(The problem): Using the records below, transcribe word for word the stretch from the line that contains "task to the" through the line that contains "html: <span>Installing backup", both end lines included, and nothing else.

(Given data):

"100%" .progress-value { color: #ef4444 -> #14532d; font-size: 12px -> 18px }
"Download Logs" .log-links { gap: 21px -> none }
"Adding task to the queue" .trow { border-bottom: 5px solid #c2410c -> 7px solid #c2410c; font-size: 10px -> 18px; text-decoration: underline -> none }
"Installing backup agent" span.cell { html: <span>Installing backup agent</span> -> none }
--
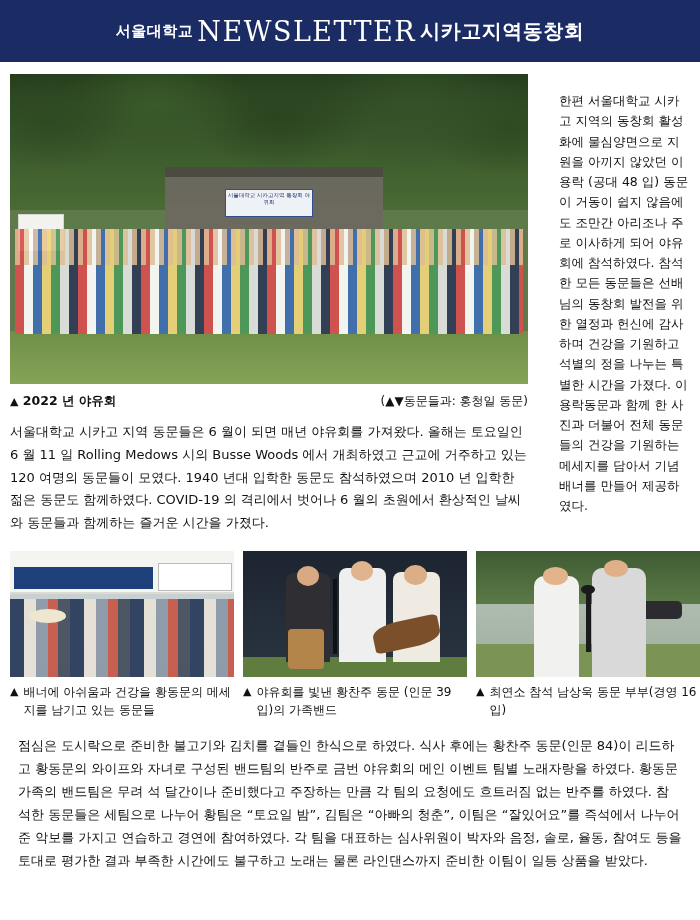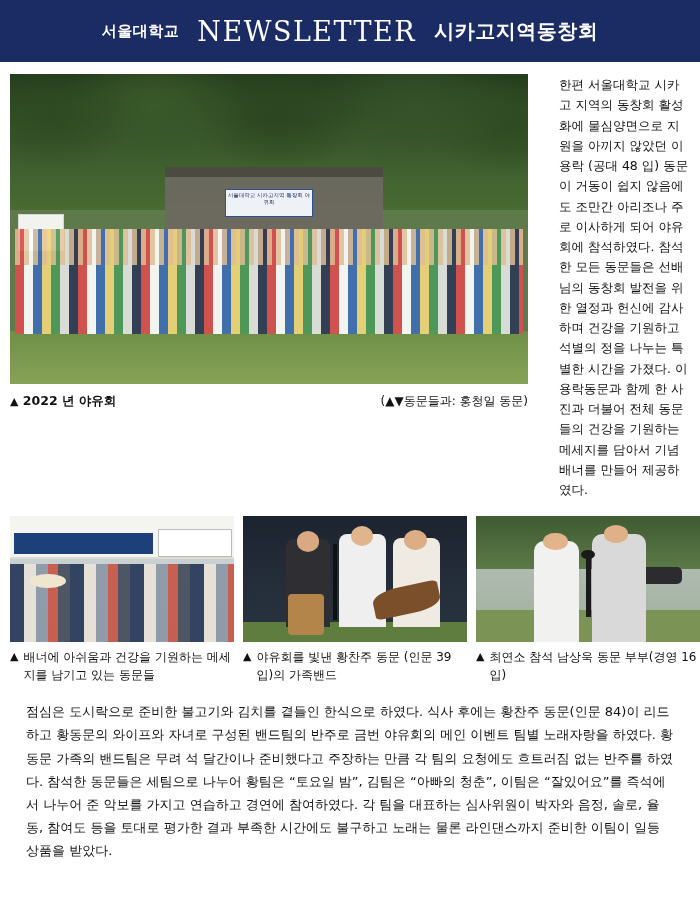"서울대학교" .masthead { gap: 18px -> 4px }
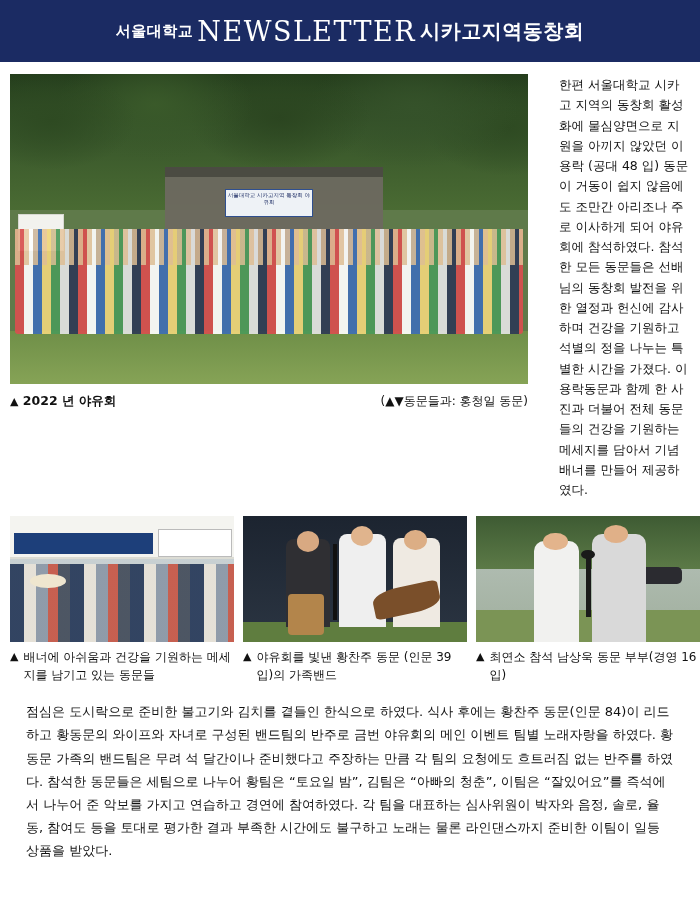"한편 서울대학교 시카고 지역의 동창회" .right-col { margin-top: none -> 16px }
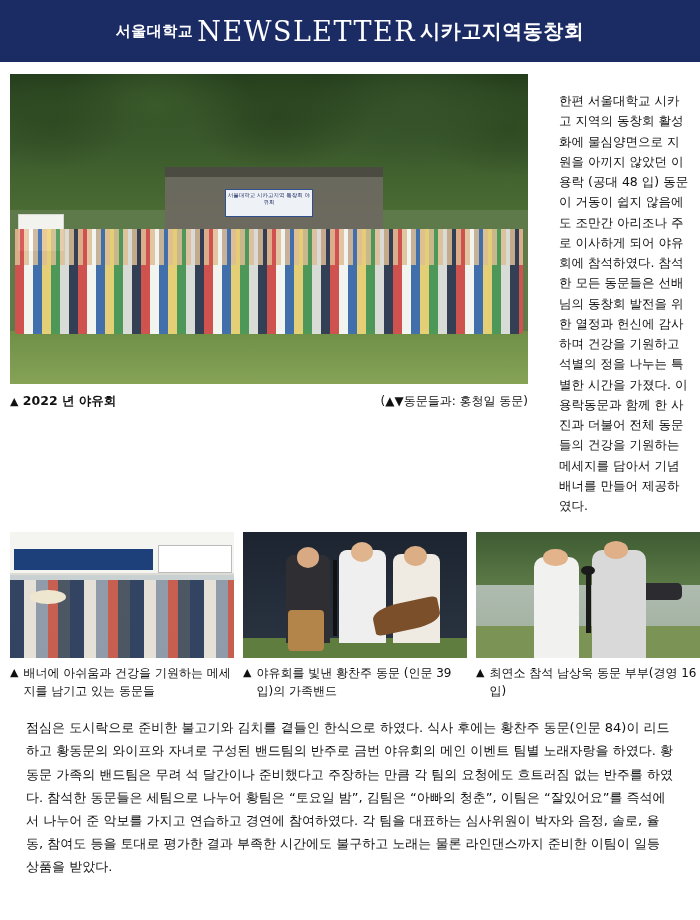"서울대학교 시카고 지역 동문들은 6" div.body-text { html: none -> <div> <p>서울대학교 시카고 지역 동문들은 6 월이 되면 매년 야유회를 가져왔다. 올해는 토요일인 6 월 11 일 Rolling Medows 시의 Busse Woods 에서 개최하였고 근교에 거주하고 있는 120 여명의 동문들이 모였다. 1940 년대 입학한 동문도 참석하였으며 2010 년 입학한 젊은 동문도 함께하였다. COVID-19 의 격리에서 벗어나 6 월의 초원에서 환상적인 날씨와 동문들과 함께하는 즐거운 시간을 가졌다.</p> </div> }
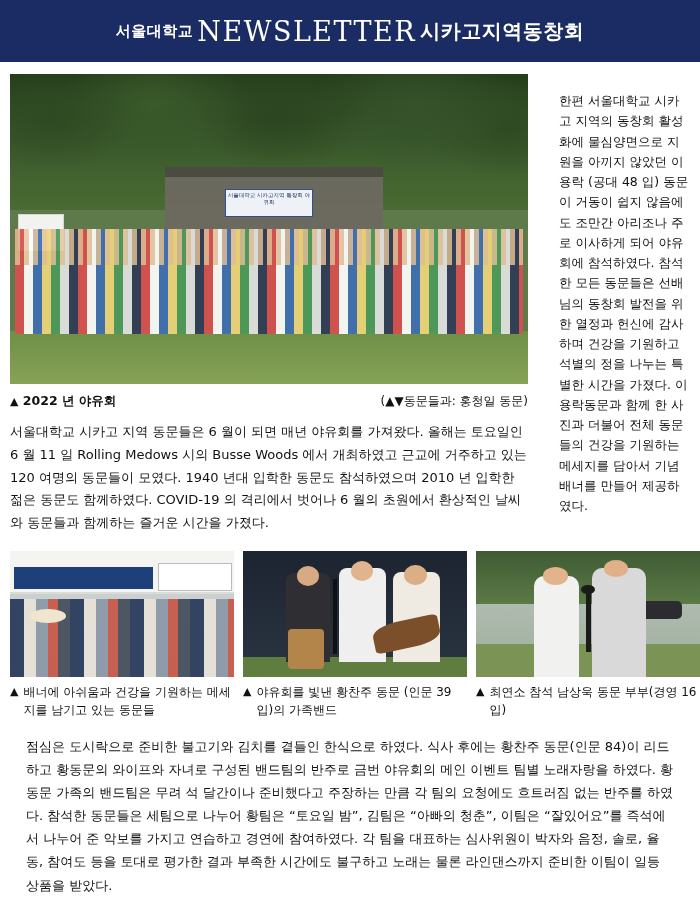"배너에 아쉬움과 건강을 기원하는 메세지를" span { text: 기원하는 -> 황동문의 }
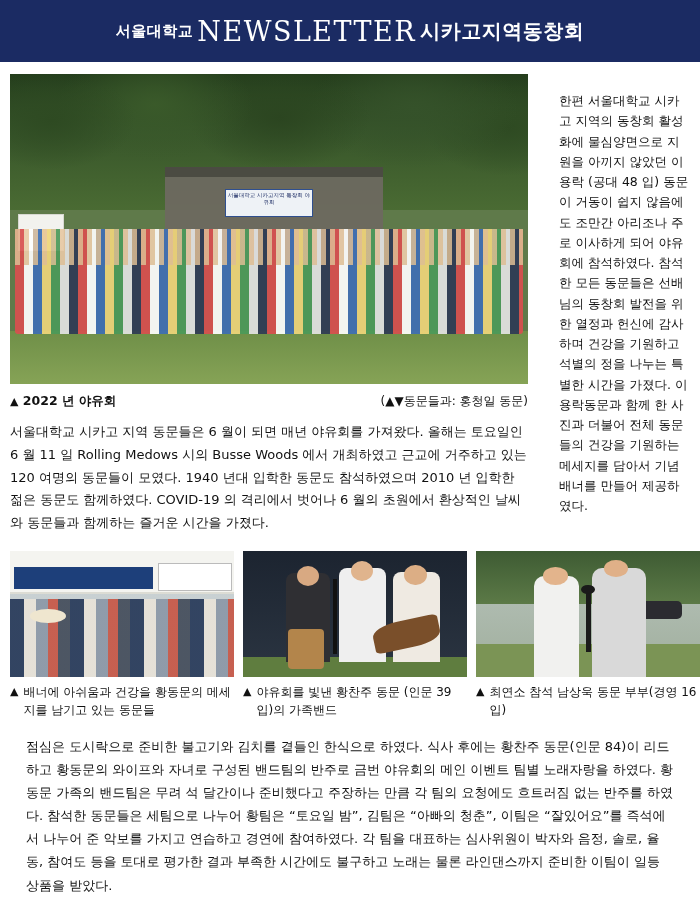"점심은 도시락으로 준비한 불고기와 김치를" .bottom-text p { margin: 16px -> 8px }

(Response to the exercise):
"Adding task to the queue" .trow { border-bottom: 5px solid #c2410c -> 7px solid #c2410c; font-size: 10px -> 18px; text-decoration: underline -> none }
"Installing backup agent" span.cell { html: <span>Installing backup agent</span> -> none }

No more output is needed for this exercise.